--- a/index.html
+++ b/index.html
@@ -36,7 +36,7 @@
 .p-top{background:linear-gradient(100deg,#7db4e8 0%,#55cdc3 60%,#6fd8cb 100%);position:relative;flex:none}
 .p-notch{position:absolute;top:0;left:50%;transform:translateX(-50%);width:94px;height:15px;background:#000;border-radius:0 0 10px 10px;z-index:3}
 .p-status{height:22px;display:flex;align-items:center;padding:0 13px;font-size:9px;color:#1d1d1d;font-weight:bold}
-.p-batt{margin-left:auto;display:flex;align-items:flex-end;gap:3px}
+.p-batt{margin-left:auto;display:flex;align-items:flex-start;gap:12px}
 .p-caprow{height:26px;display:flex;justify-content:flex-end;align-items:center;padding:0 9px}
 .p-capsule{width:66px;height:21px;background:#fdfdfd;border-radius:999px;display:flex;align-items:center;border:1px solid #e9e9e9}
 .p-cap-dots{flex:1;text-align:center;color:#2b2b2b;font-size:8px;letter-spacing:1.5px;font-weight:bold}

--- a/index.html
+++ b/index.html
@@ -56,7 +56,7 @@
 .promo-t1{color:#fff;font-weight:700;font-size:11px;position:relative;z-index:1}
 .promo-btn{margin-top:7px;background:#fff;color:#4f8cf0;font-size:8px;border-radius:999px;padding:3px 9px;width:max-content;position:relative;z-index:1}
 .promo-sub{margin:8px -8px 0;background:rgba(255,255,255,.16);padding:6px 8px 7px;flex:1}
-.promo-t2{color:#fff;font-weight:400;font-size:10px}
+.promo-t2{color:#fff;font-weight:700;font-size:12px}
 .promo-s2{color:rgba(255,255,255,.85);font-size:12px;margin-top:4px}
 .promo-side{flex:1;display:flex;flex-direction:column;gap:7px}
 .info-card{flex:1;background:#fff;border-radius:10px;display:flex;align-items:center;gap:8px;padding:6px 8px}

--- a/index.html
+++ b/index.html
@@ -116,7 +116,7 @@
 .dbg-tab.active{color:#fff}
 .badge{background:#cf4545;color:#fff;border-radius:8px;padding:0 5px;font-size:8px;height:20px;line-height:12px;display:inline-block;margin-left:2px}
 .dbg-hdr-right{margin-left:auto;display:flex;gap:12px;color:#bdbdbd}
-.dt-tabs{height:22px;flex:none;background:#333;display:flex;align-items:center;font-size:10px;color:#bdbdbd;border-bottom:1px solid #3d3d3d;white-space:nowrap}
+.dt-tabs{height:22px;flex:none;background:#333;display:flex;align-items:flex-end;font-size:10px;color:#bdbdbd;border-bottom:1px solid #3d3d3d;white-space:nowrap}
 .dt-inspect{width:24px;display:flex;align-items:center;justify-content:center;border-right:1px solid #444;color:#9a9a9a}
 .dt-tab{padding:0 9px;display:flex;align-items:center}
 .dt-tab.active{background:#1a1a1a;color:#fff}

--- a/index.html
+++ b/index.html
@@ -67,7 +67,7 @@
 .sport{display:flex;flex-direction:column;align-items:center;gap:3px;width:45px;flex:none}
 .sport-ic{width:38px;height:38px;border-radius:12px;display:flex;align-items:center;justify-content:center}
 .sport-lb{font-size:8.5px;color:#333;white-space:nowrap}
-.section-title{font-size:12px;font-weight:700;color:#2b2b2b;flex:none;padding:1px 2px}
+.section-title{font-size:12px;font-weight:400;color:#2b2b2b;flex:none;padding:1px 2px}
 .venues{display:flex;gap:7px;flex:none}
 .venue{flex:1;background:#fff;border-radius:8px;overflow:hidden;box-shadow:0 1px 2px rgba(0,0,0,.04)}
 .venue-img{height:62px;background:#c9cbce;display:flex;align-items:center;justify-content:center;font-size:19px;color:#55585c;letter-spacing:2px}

==

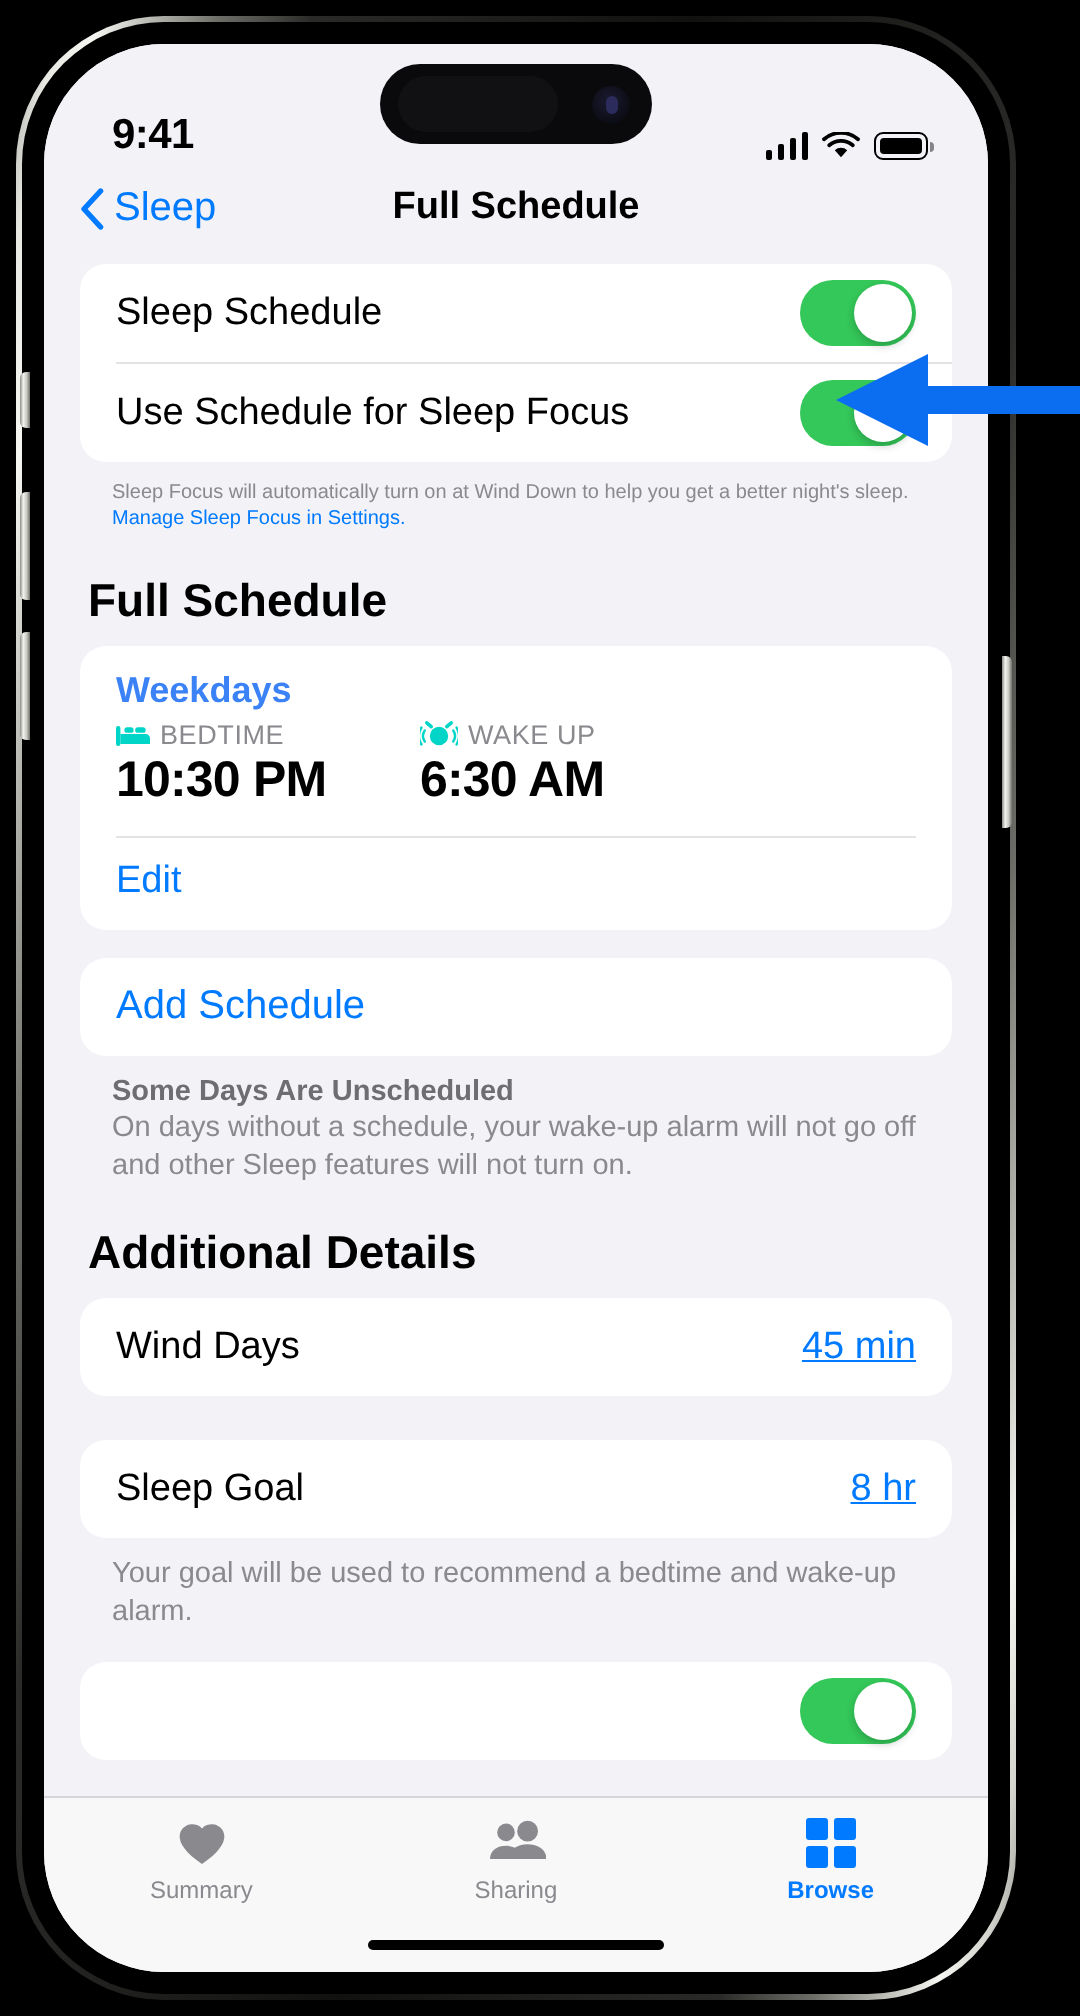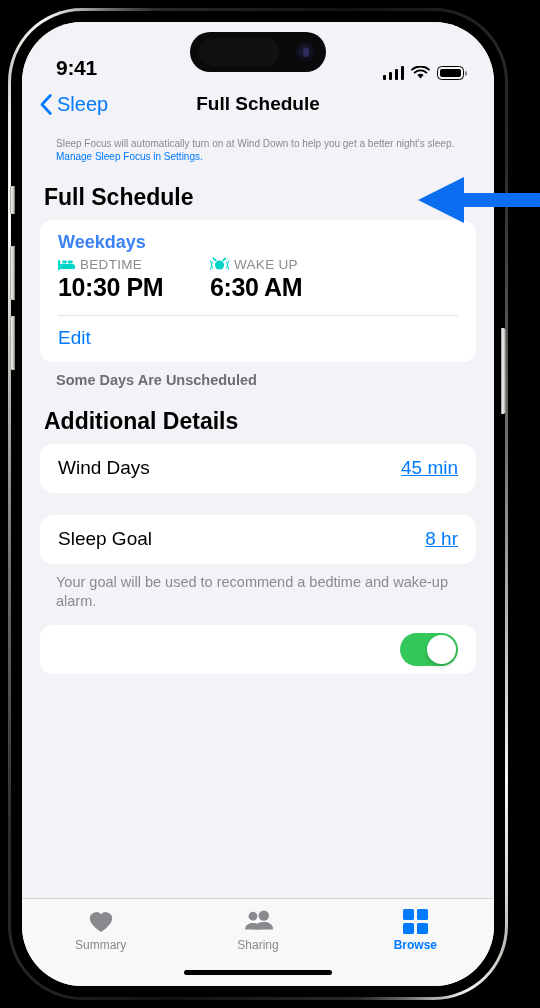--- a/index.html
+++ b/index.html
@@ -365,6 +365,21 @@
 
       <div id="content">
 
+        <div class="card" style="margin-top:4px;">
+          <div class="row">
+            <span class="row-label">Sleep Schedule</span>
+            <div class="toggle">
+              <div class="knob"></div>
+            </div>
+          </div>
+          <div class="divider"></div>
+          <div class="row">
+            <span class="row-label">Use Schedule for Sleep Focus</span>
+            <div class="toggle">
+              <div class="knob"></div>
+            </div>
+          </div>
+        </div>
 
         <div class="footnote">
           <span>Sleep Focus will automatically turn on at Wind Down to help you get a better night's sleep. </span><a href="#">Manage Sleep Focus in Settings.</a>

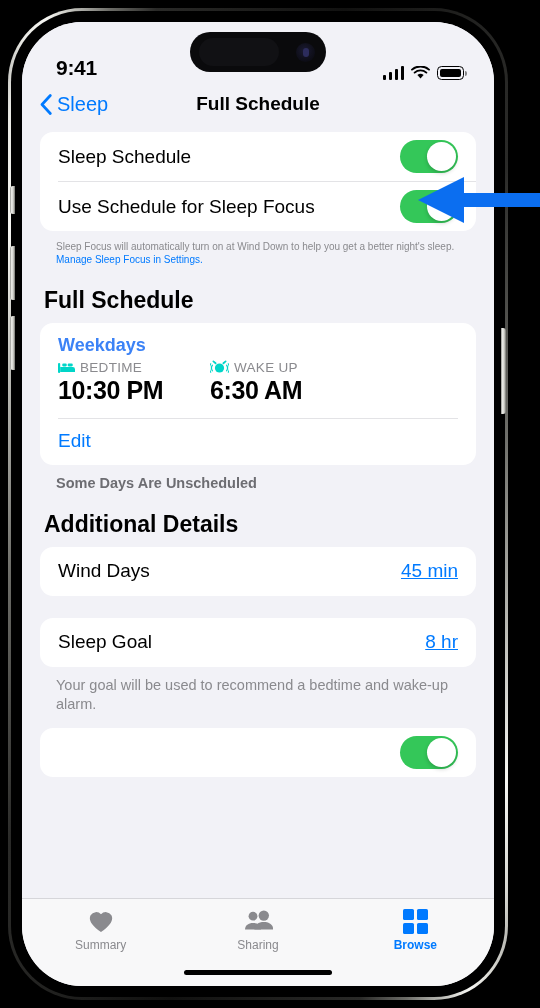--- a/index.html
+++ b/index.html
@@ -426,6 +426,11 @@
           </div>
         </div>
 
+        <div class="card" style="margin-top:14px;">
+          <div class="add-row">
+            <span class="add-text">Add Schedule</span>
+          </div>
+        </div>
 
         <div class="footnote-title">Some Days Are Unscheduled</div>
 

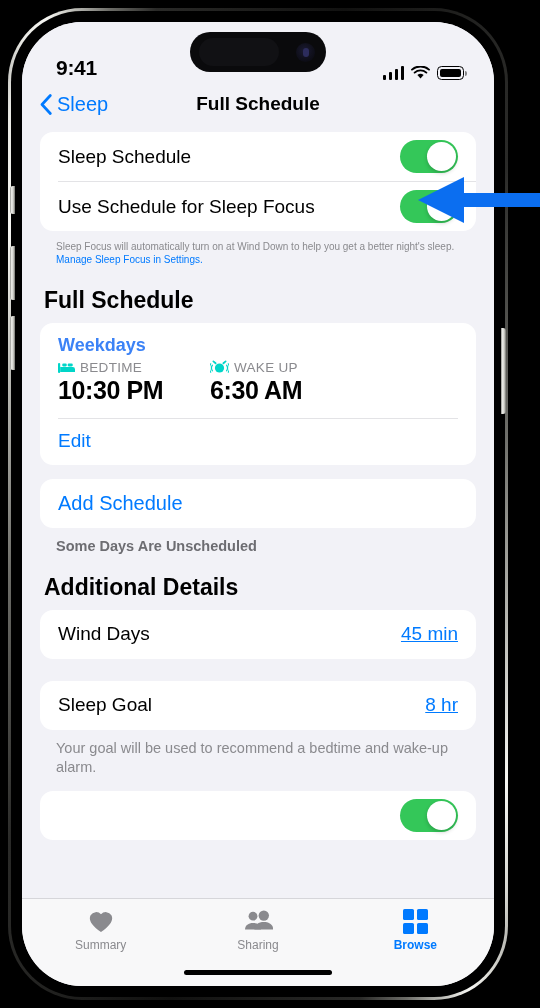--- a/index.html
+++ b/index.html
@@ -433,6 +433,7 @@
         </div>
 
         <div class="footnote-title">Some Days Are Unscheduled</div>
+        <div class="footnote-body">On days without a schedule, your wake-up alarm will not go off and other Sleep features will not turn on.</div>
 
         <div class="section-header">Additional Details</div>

**Problem statement:**
Review the entries above and return every line where "sport" appears.

**Output for this exercise:**
 .sport{display:flex;flex-direction:column;align-items:center;gap:3px;width:45px;flex:none}
 .sport-ic{width:38px;height:38px;border-radius:12px;display:flex;align-items:center;justify-content:center}
 .sport-lb{font-size:8.5px;color:#333;white-space:nowrap}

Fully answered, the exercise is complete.